Los despojos de la pobre oveja yacían dispersos en medio de un campo florido. Era una tarde clara y calurosa, se respiraba una atmósfera de sosiego. Cuando el niño se acercó, un enjambre compacto de moscas emprendió vuelo desde aquellas entrañas y rápidamente se alejó. Sólo una de ellas parecía resistirse y permaneció hurgando pacientemente donde la sangre todavía estaba fresca. Era una mosca verdosa y bastante gruesa, aparentemente bien satisfecha, pero que daba muestras de seguir obcecada por aquel festín inagotable. El niño la observaba atento desde lo alto. A ella no parecía preocuparle demasiado su presencia. De vez en cuando hacía un vuelo corto, como para desentumecer sus alas, y a continuación volvía a cebarse en el mismo punto. Tras asistir varias veces a la misma maniobra, el niño se dirigió a ella y le dijo:
—En vez de andar metida en toda esa porquería ¿no preferirías ser una mariposa y volar muy lejos, disfrutando mientras te vas posando de flor en flor?
Esta vez la mosca sí que le miró, lo hizo como de reojo, como si la cosa no fuera con ella, sin prestarle demasiada atención. Seguramente no entendió nada de lo que le dijo. Caso de hacerlo, no creo que le hubiera interesado dejar su gran banquete para ganar altura con vistas a mariposear por ahí sin tono ni son, ni que creyera siquiera posible el plan que el niño le sugería.
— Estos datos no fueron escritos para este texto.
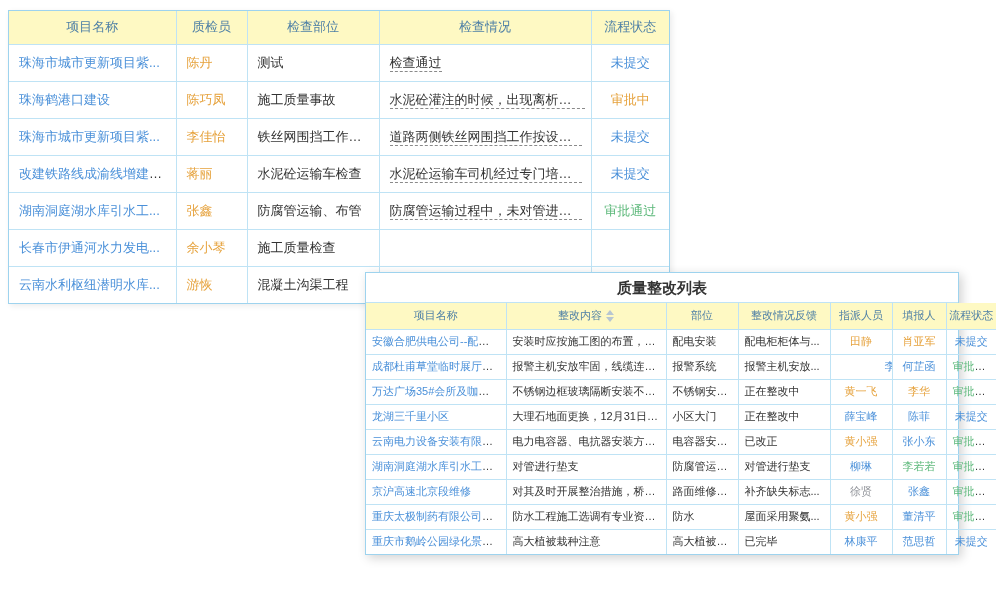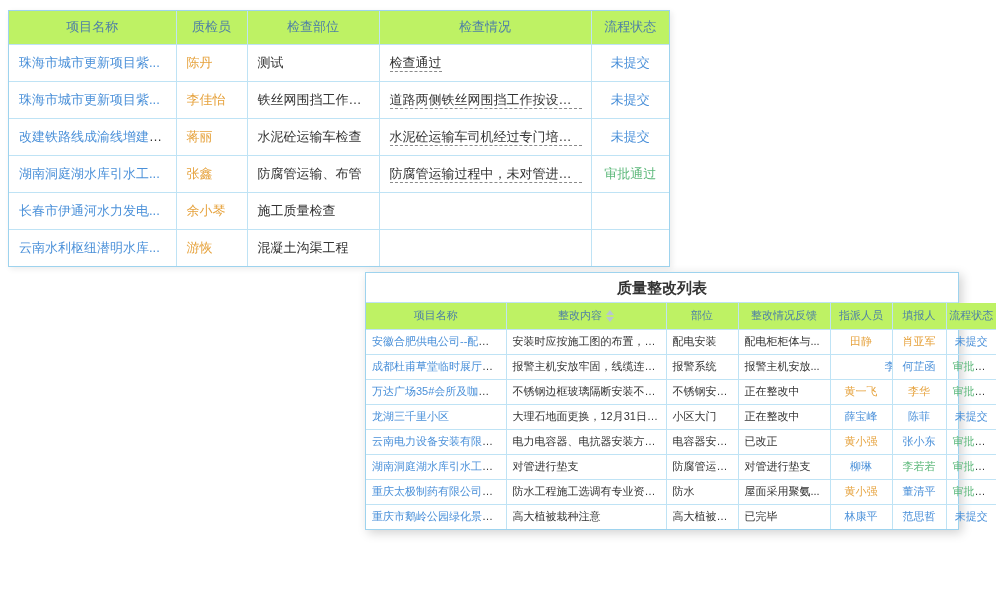"项目名称" thead th { background: #bef264 -> #fef9c3 }
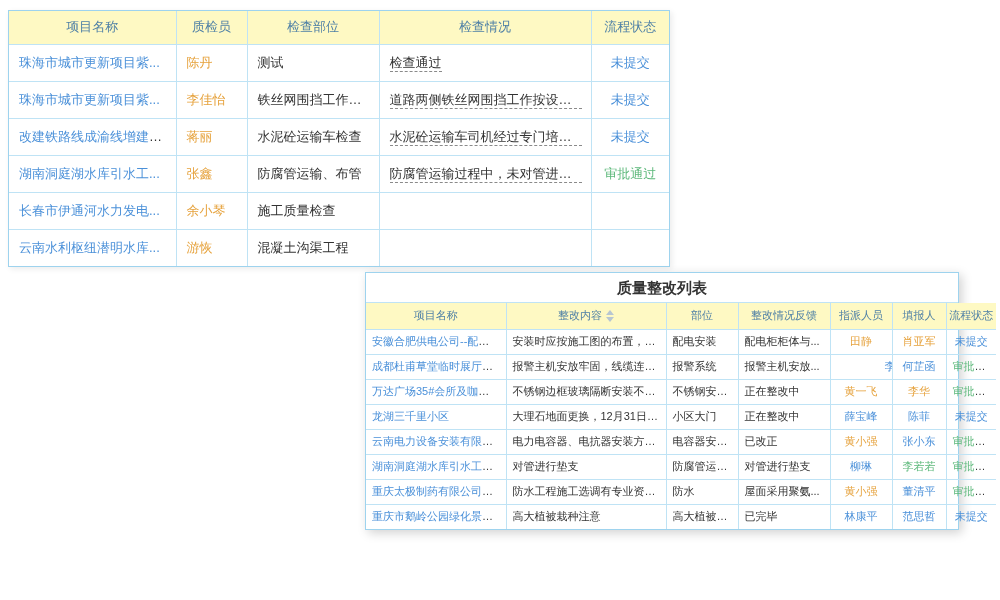"珠海鹤港口建设" tr { html: none -> <tr> <td><span>珠海鹤港口建设</span></td> <td><span>陈巧凤</span></td> <td><span>施工质量事故</span></td> <td><span>水泥砼灌注的时候，出现离析现象</span></td> <td><span>审批中</span></td> </tr> }
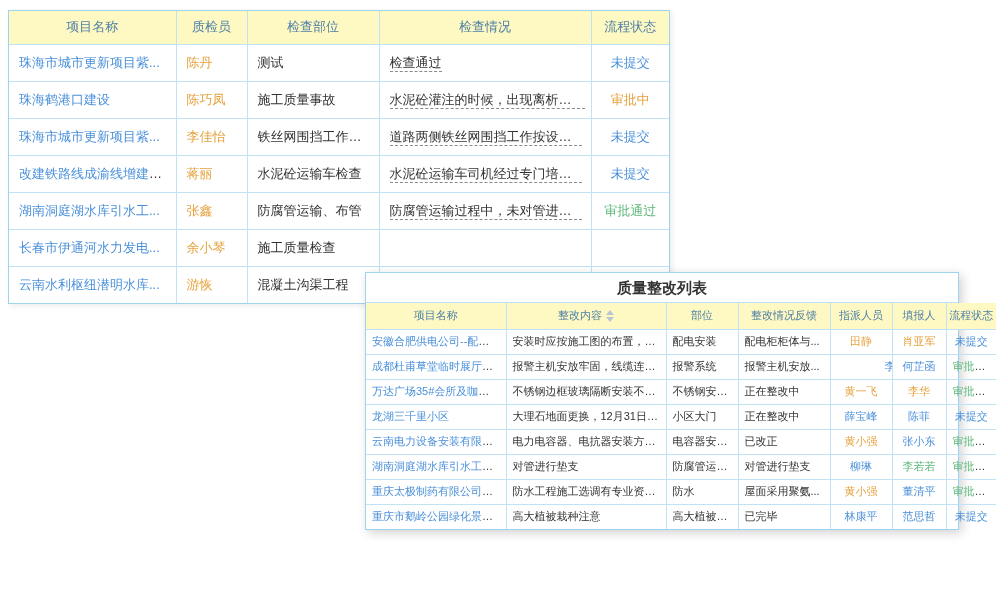"京沪高速北京段维修" tr { html: none -> <tr> <td><span>京沪高速北京段维修</span></td> <td><span>对其及时开展整治措施，桥头...</span></td> <td><span>路面维修检...</span></td> <td><span>补齐缺失标志...</span></td> <td><span>徐贤</span></td> <td><span>张鑫</span></td> <td><span>审批通过</span></td> </tr> }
Así que, en vez de hacerle caso, siguió moviéndose por aquellas vísceras sanguinolentas hasta que, de repente, se coló dentro de lo que parecía el corazón y allí mismo desapareció.
El niño esperó un rato a ver qué pasaba, pero en ese momento apareció ante sus ojos una rutilante mariposa con alas de vivísimos colores. Se movía a su alrededor con un vuelo tan pronto esquivo y travieso como pausado y ceremonioso. Cuando se cansó de revolotear, fue a parar a una orquídea muy roja y llamativa. El niño la tenía muy cerca y pudo observar como libaba afanosa en el fondo. Aprovechando que apenas se movía y temiendo que pronto le dejara solo, agarró con firmeza el mango y, con un gesto oportuno y rápido, lanzó sobre la flor su cazamariposas. No podría decirse que tuvo gran éxito: la preciosa mariposa se debatía angustiada en la red, la flor había recibido un impacto aún más cruel, con buena parte de sus pétalos diseminados entre los despojos, y el frágil tallo había quedado quebrado y desnudo como un estilete. A todo esto el niño no le dio la más mínima importancia, simplemente tomó la mariposa de la red y la agarró de las patas. Ella todavía hacía esfuerzos para zafarse cuando él levantó el brazo por encima de su cabeza. Con ella en alto y aleteando, la miró un momento como si le diera órdenes, luego se echó a correr por el campo como un loco gritando «¡quiero volar, quiero volar!».